SUPPLIED ENTRIES:
******************************

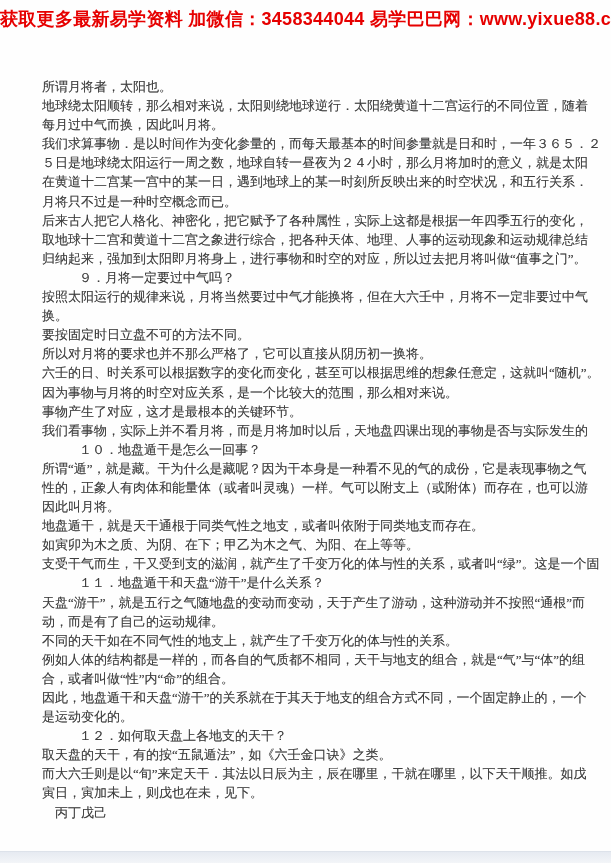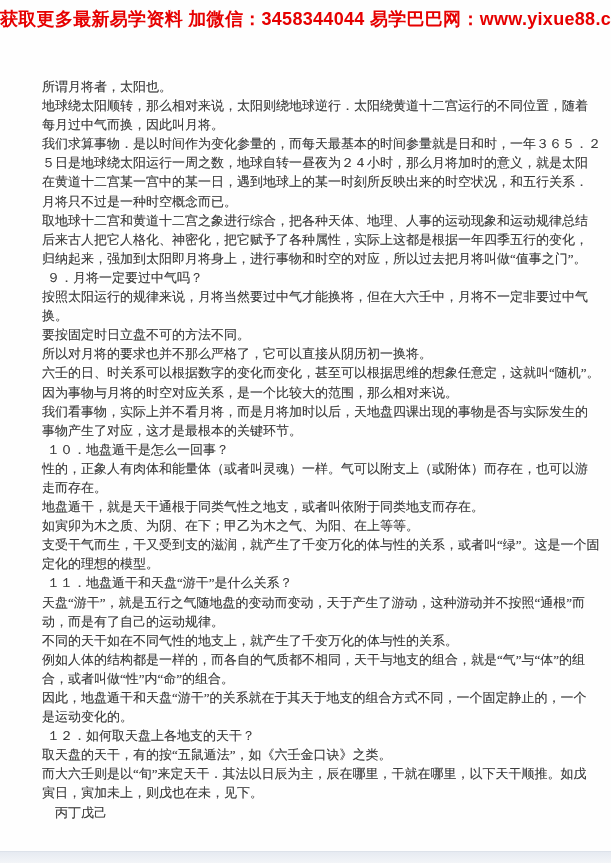--- a/index.html
+++ b/index.html
@@ -19,60 +19,60 @@
     white-space:nowrap;
   }
   .doc-body{
     position:absolute;top:77px;left:42px;right:26px;
     line-height:19.1px;
     font-size:13px;
     color:#3e3e3e;
     text-shadow:0 0 0.6px rgba(80,80,80,0.5);
   }
   .line{white-space:nowrap;}
-  .line.in1{padding-left:5px;}
+  .line.in1{padding-left:5px;margin-left:32px;}
   .line.in2{padding-left:13px;}
   .bottom-band{
     position:absolute;left:0;right:0;bottom:0;height:11px;
     background:linear-gradient(#e6eaf1,#f3f5f8);
     border-top:1px solid #dde2ea;
   }
 </style>
 </head>
 <body>
 
 <div class="promo-header" style="color: rgb(230, 0, 0);">获取更多最新易学资料 加微信：3458344044 易学巴巴网：www.yixue88.cn</div>
 
 <div class="doc-body" style="color: rgb(62, 62, 62);">
     <div class="line in0">所谓月将者，太阳也。</div>
     <div class="line in0">地球绕太阳顺转，那么相对来说，太阳则绕地球逆行．太阳绕黄道十二宫运行的不同位置，随着</div>
     <div class="line in0">每月过中气而换，因此叫月将。</div>
     <div class="line in0">我们求算事物．是以时间作为变化参量的，而每天最基本的时间参量就是日和时，一年３６５．２</div>
     <div class="line in0">５日是地球绕太阳运行一周之数，地球自转一昼夜为２４小时，那么月将加时的意义，就是太阳</div>
     <div class="line in0">在黄道十二宫某一宫中的某一日，遇到地球上的某一时刻所反映出来的时空状况，和五行关系．</div>
     <div class="line in0">月将只不过是一种时空概念而已。</div>
+    <div class="line in0">后来古人把它人格化、神密化，把它赋予了各种属性，实际上这都是根据一年四季五行的变化，</div>
     <div class="line in0">取地球十二宫和黄道十二宫之象进行综合，把各种天体、地理、人事的运动现象和运动规律总结</div>
-    <div class="line in0">后来古人把它人格化、神密化，把它赋予了各种属性，实际上这都是根据一年四季五行的变化，</div>
     <div class="line in0">归纳起来，强加到太阳即月将身上，进行事物和时空的对应，所以过去把月将叫做“值事之门”。</div>
     <div class="line in1">９．月将一定要过中气吗？</div>
     <div class="line in0">按照太阳运行的规律来说，月将当然要过中气才能换将，但在大六壬中，月将不一定非要过中气</div>
     <div class="line in0">换。</div>
     <div class="line in0">要按固定时日立盘不可的方法不同。</div>
     <div class="line in0">所以对月将的要求也并不那么严格了，它可以直接从阴历初一换将。</div>
     <div class="line in0">六壬的日、时关系可以根据数字的变化而变化，甚至可以根据思维的想象任意定，这就叫“随机”。</div>
     <div class="line in0">因为事物与月将的时空对应关系，是一个比较大的范围，那么相对来说。</div>
+    <div class="line in0">事物产生了对应，这才是最根本的关键环节。</div>
     <div class="line in0">我们看事物，实际上并不看月将，而是月将加时以后，天地盘四课出现的事物是否与实际发生的</div>
-    <div class="line in0">事物产生了对应，这才是最根本的关键环节。</div>
     <div class="line in1">１０．地盘遁干是怎么一回事？</div>
+    <div class="line in0">所谓“遁”，就是藏。干为什么是藏呢？因为干本身是一种看不见的气的成份，它是表现事物之气</div>
     <div class="line in0">性的，正象人有肉体和能量体（或者叫灵魂）一样。气可以附支上（或附体）而存在，也可以游</div>
-    <div class="line in0">走而存在。</div>
+    <div class="line in0">因此叫月将。</div>
     <div class="line in0">地盘遁干，就是天干通根于同类气性之地支，或者叫依附于同类地支而存在。</div>
     <div class="line in0">如寅卯为木之质、为阴、在下；甲乙为木之气、为阳、在上等等。</div>
     <div class="line in0">支受干气而生，干又受到支的滋润，就产生了千变万化的体与性的关系，或者叫“绿”。这是一个固</div>
-    <div class="line in0">定化的理想的模型。</div>
     <div class="line in1">１１．地盘遁干和天盘“游干”是什么关系？</div>
     <div class="line in0">天盘“游干”，就是五行之气随地盘的变动而变动，天于产生了游动，这种游动并不按照“通根”而</div>
     <div class="line in0">动，而是有了自己的运动规律。</div>
     <div class="line in0">不同的天干如在不同气性的地支上，就产生了千变万化的体与性的关系。</div>
     <div class="line in0">例如人体的结构都是一样的，而各自的气质都不相同，天干与地支的组合，就是“气”与“体”的组</div>
     <div class="line in0">合，或者叫做“性”内“命”的组合。</div>
     <div class="line in0">因此，地盘遁干和天盘“游干”的关系就在于其天于地支的组合方式不同，一个固定静止的，一个</div>
     <div class="line in0">是运动变化的。</div>
     <div class="line in1">１２．如何取天盘上各地支的天干？</div>
     <div class="line in0">取天盘的天干，有的按“五鼠遁法”，如《六壬金口诀》之类。</div>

******************************

ABOUT THIS TASK: Reproduce each line of the records in which "space" appears.

REPLY:
     white-space:nowrap;
   .line{white-space:nowrap;}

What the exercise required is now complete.